-- What the exercise asks --
Please output the section of the listing below that opens with the line containing "text-align: center ->" and closes with the line containing "text: zmiany ->", exactly and with nothing else.

##### Data records #####

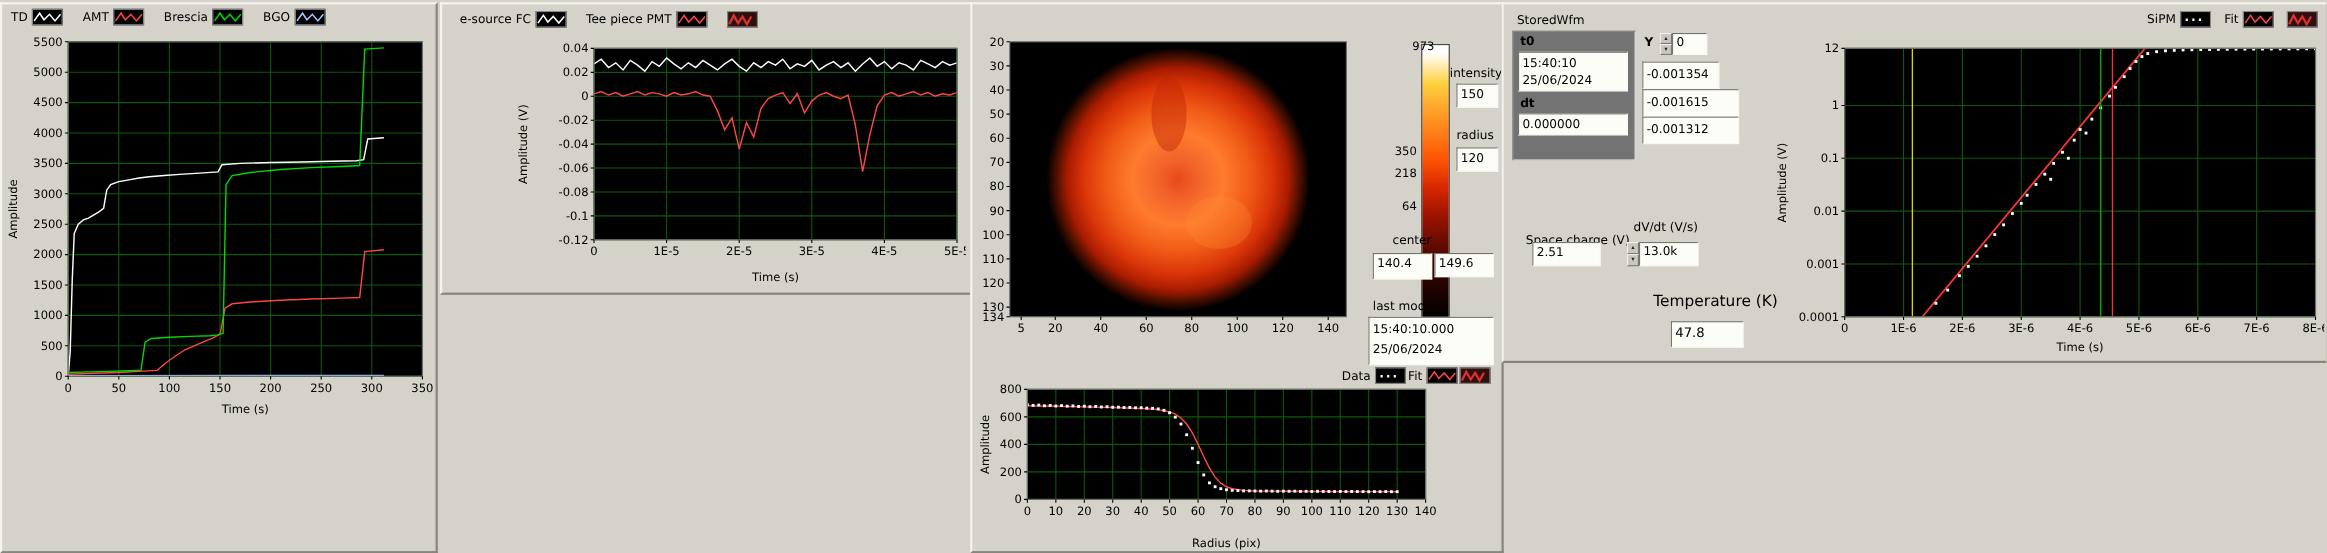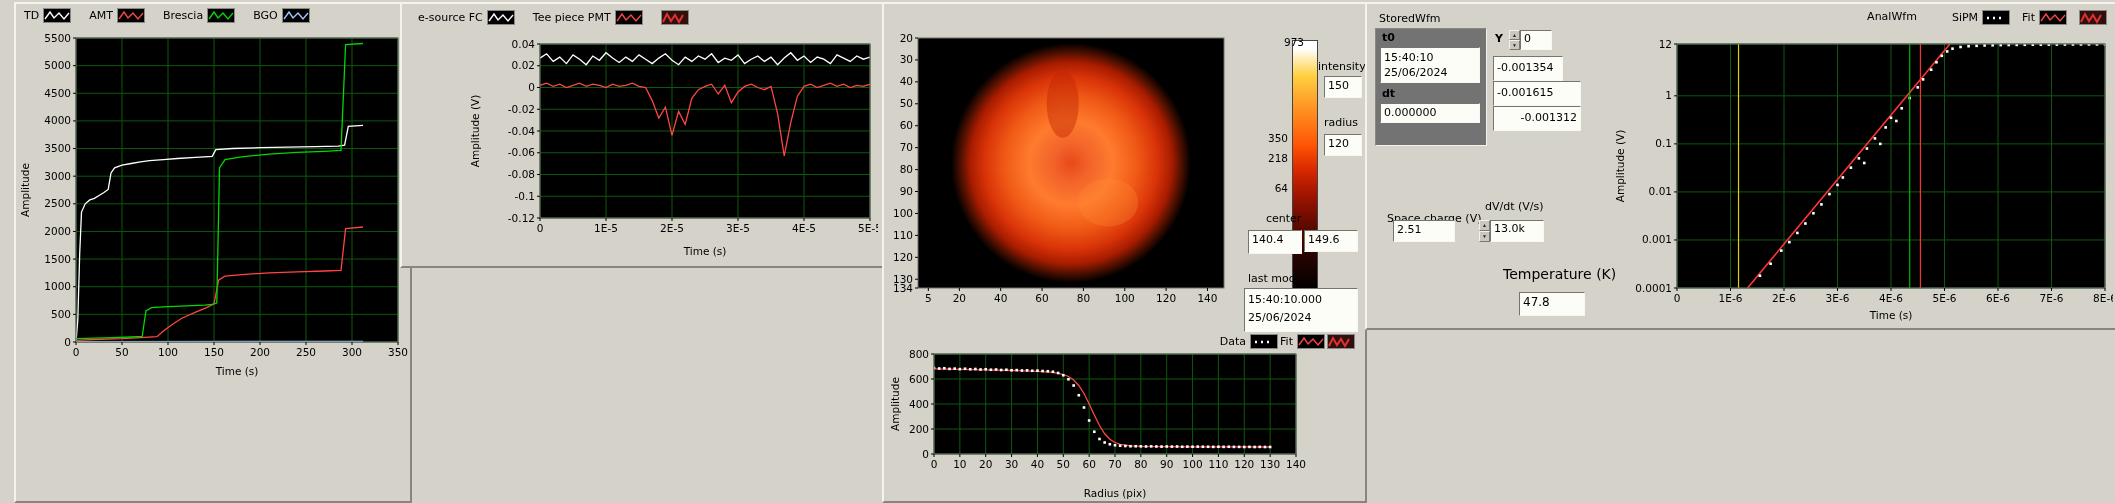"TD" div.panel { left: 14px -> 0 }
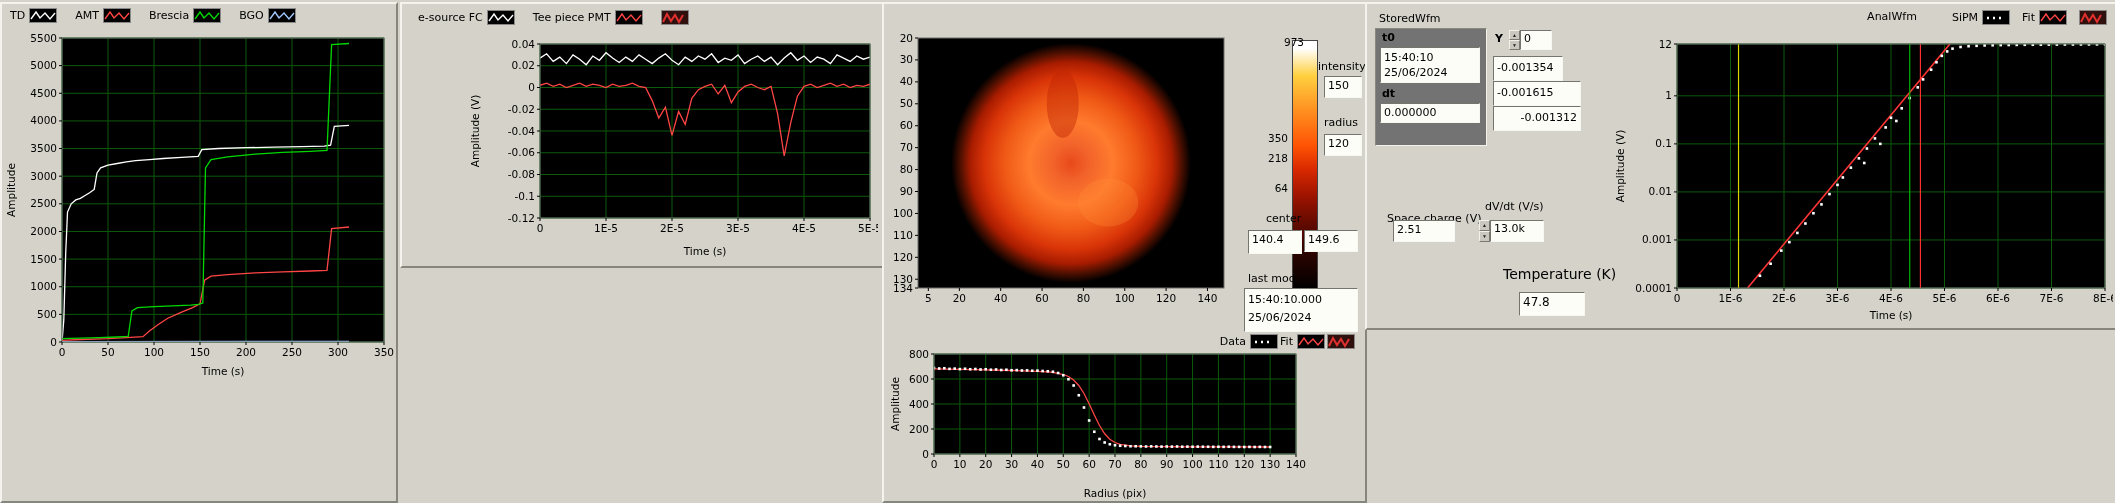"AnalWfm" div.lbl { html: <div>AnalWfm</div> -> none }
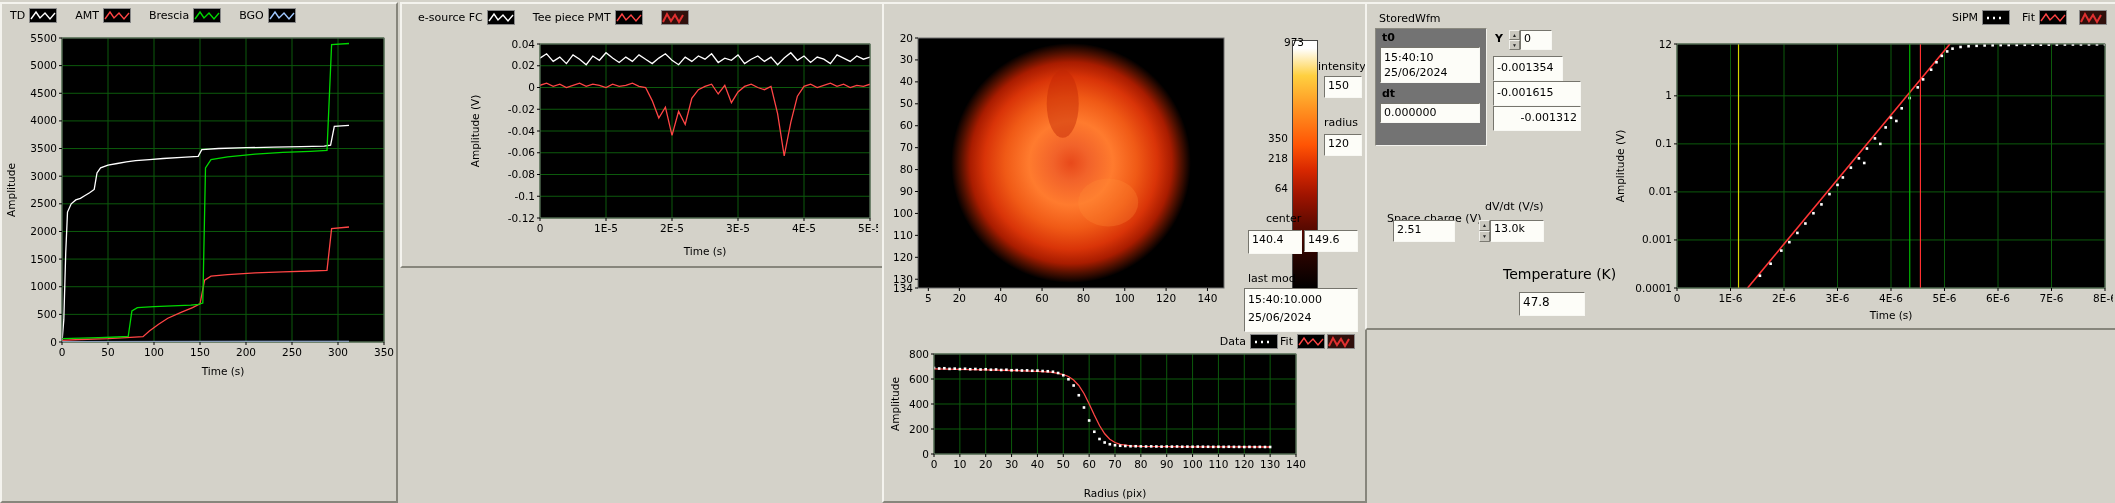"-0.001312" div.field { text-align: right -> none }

#####
##### Data records #####

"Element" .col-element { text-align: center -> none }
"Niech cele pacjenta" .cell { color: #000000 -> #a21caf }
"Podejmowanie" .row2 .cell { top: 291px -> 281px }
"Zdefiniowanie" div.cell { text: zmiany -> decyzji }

#####
##### Data records #####

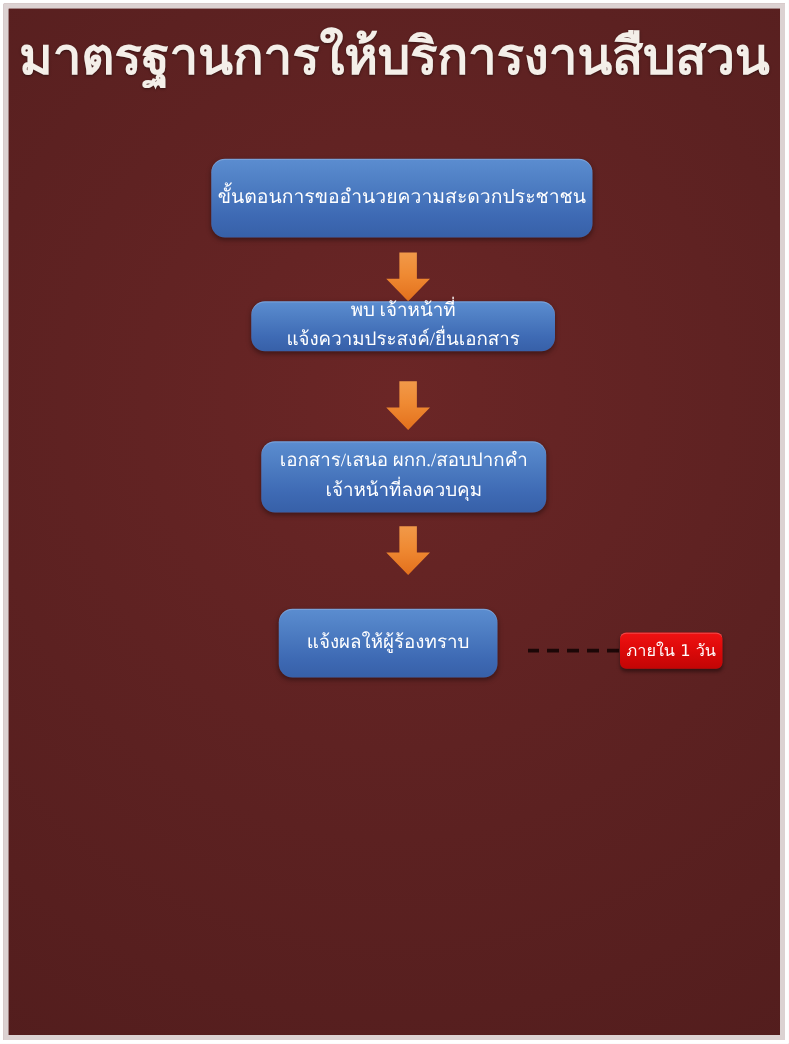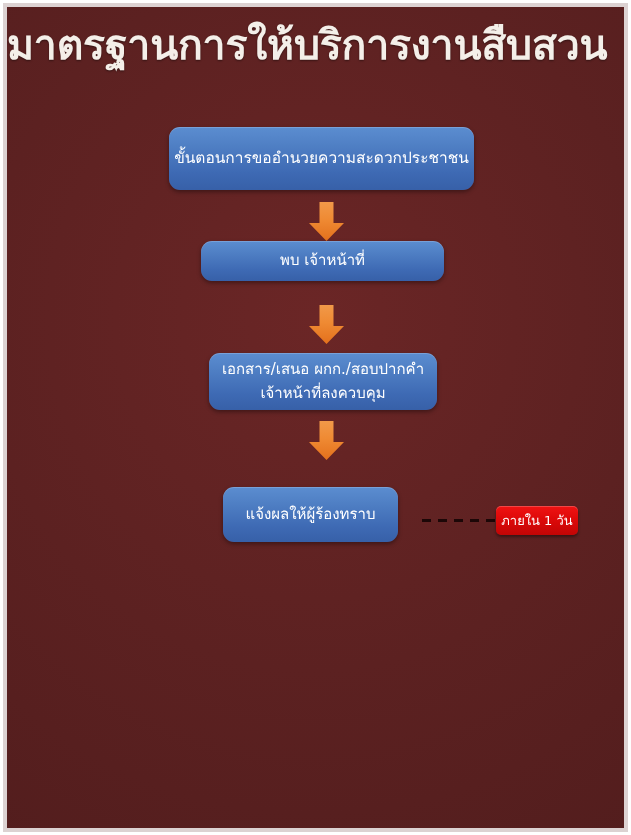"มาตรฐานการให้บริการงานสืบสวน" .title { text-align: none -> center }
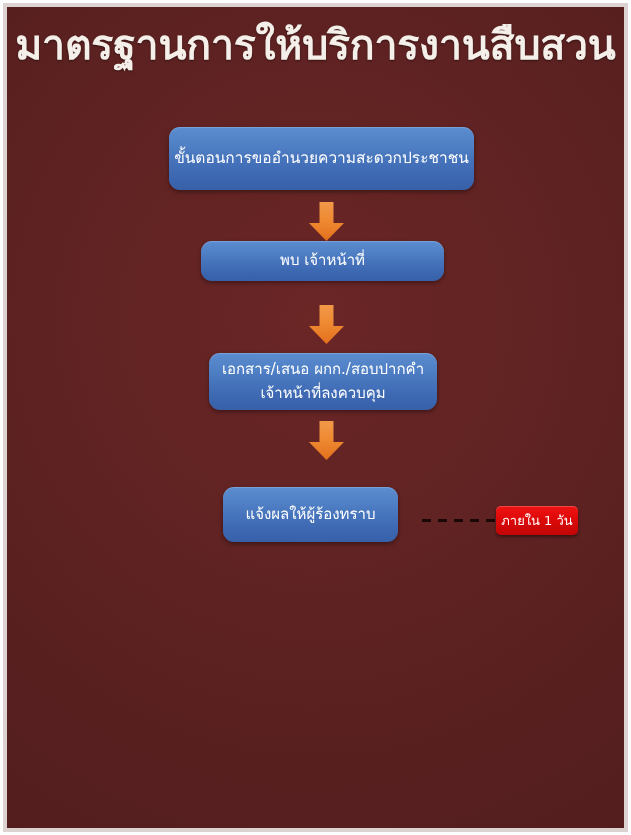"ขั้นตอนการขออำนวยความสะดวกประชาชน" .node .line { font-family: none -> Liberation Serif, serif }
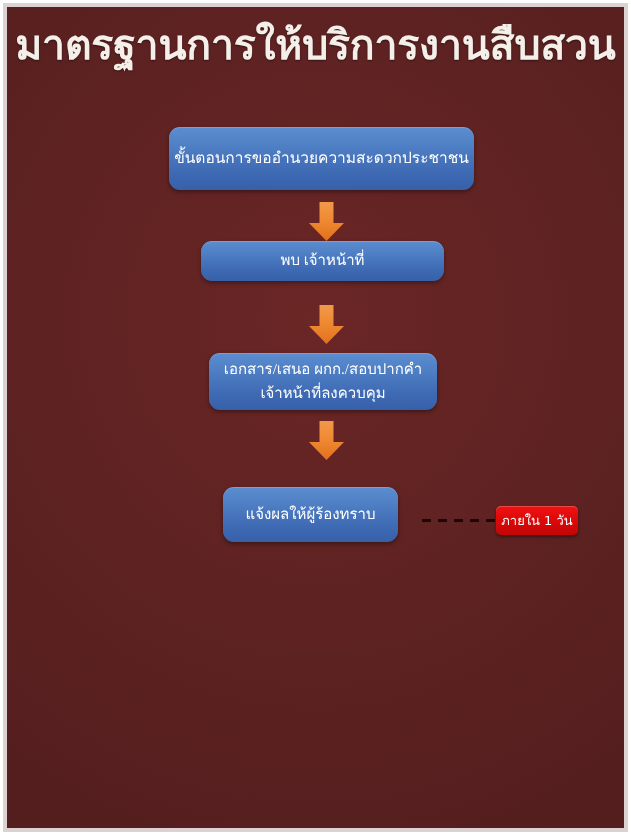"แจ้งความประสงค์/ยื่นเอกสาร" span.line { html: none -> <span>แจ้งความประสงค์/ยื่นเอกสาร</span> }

#####

-- Finished task --
"Element" .col-element { text-align: center -> none }
"Niech cele pacjenta" .cell { color: #000000 -> #a21caf }
"Podejmowanie" .row2 .cell { top: 291px -> 281px }
"Zdefiniowanie" div.cell { text: zmiany -> decyzji }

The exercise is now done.